A half-dozen Republicans voted against spending the new federal money, arguing the House should not commit the money until it is in hand.
"This is a wish list of what we hope Washington will do," said Rep. Nikki Haley, R-Lexington, who is seeking the Republican nomination for governor. "We don't want to promise people something we don't have." But House Ways and Means chairman Dan Cooper, R-Anderson, said all signs point to Congress approving the money. The budget, he said, only spends the money if it is approved.
"It's not a guarantee by any stretch of the imagination," Cooper said. "I'd call it a contingency plan."
The House also voted Monday to increase the Department of Juvenile Justice budget by $10.5 million more than was originally proposed. The money allows 107 agency employees to keep their jobs, Rep. Annette Young, R-Dorchester, said, and would keep open its wilderness camps.
There were few disagreements during the first day of House budget debate. Issues yet to come include a decision on raising the state's cigarette tax and eliminating the Education Oversight Committee.
The House Ways and Means committee included a 30-cents-a-pack cigarette tax increase, but a number of lawmakers will push for a larger increase and to devote the money to health care.
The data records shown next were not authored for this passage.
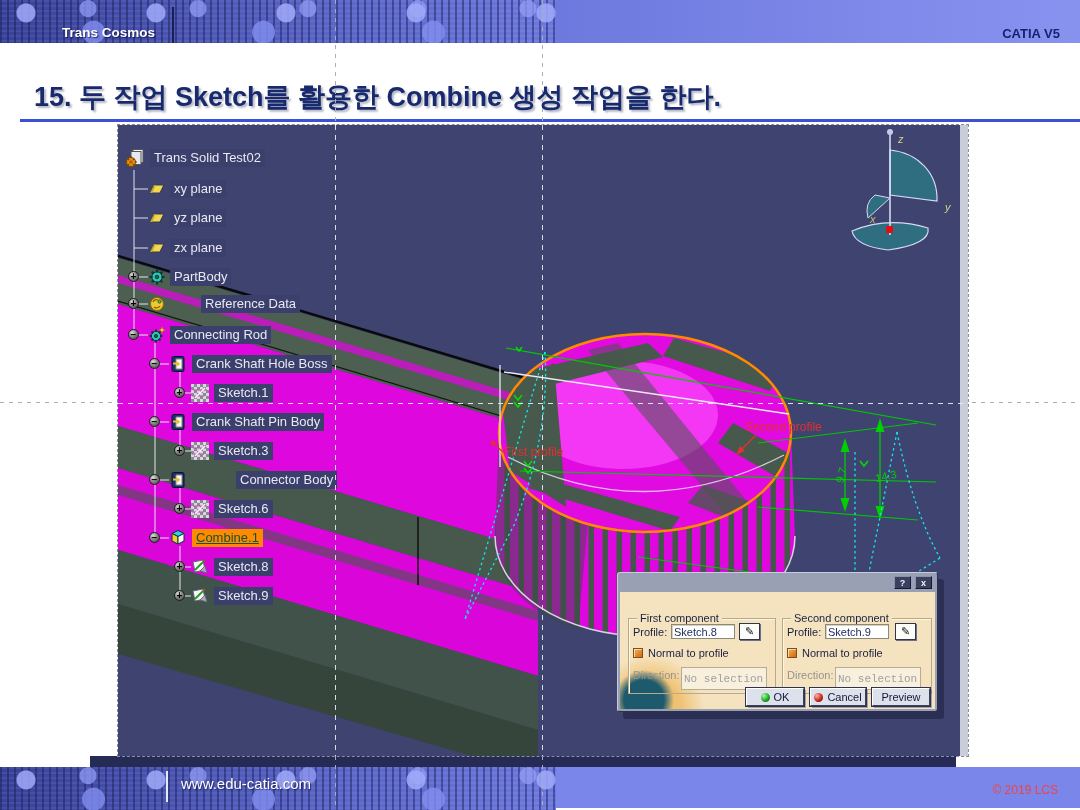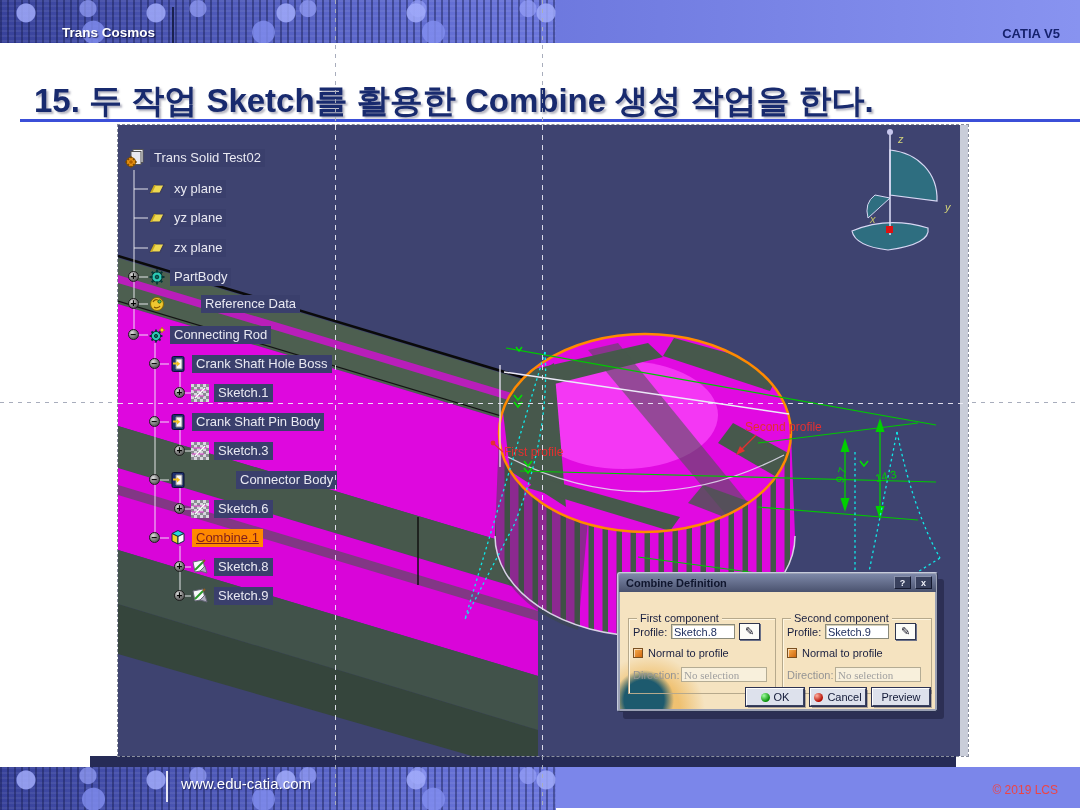"15. 두 작업 Sketch를 활용한" #slide-title { font-size: 33px -> 27px }
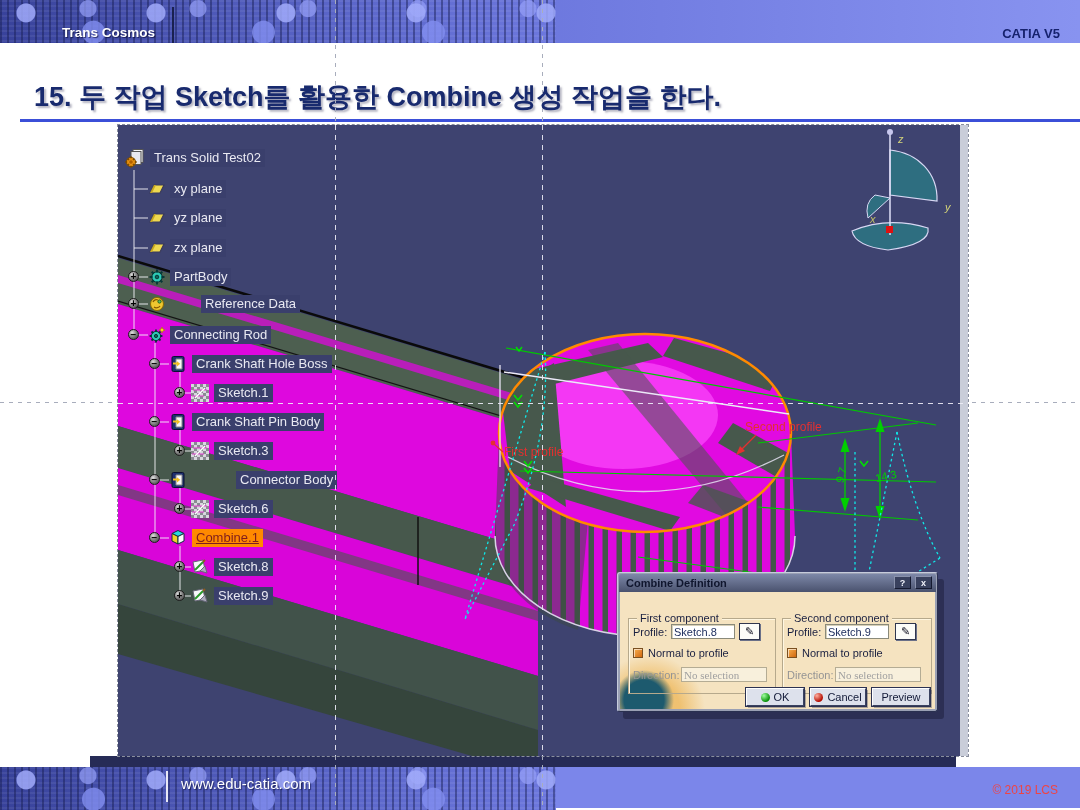"Combine.1" .chip.sel { color: #7f1d1d -> #14532d }
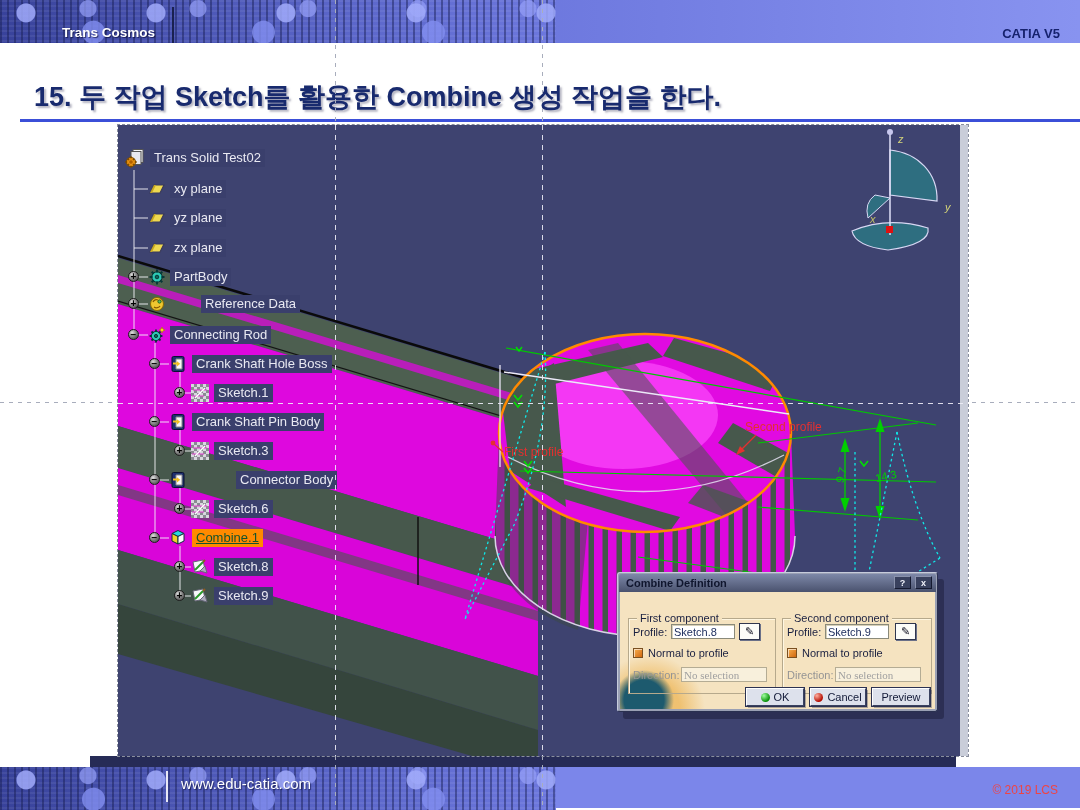"Combine Definition" div { html: <div> <span>Combine Definition</span> </div> -> none }
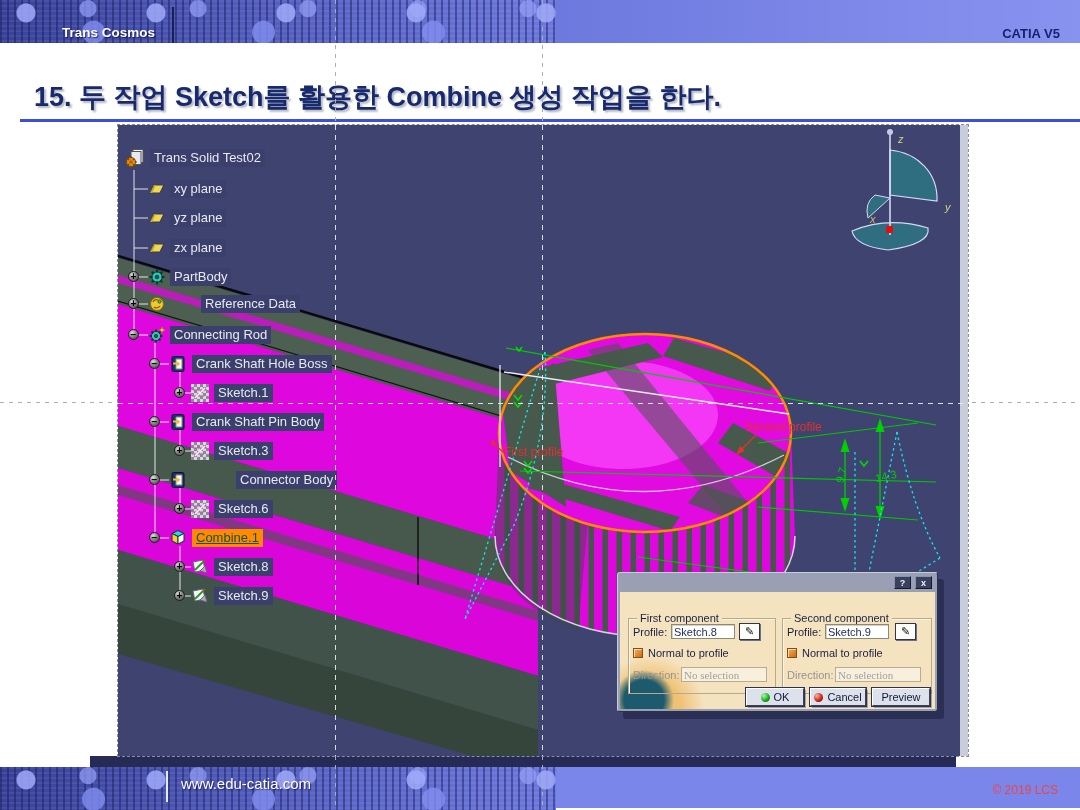"No selection" .fld-gray { font-family: Liberation Serif, serif -> Liberation Mono, monospace; height: 15px -> 23px }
Democrats also said they would propose new ways to fund schools. Two lawmakers, Reps. Mike Anthony, D-Union, and Jackie Hayes, D-Dillon, said they would propose raising the state sales tax by 1 percentage point to erase a $104 million cut to K-12 funding and use additional money to fund an income tax credit.
Rep. Ted Vick, D-Chesterfield, said he would eliminate a 2006 penny increase to the sales tax dedicated to school funding, in exchange for a statewide property tax on homes worth more than $250,000.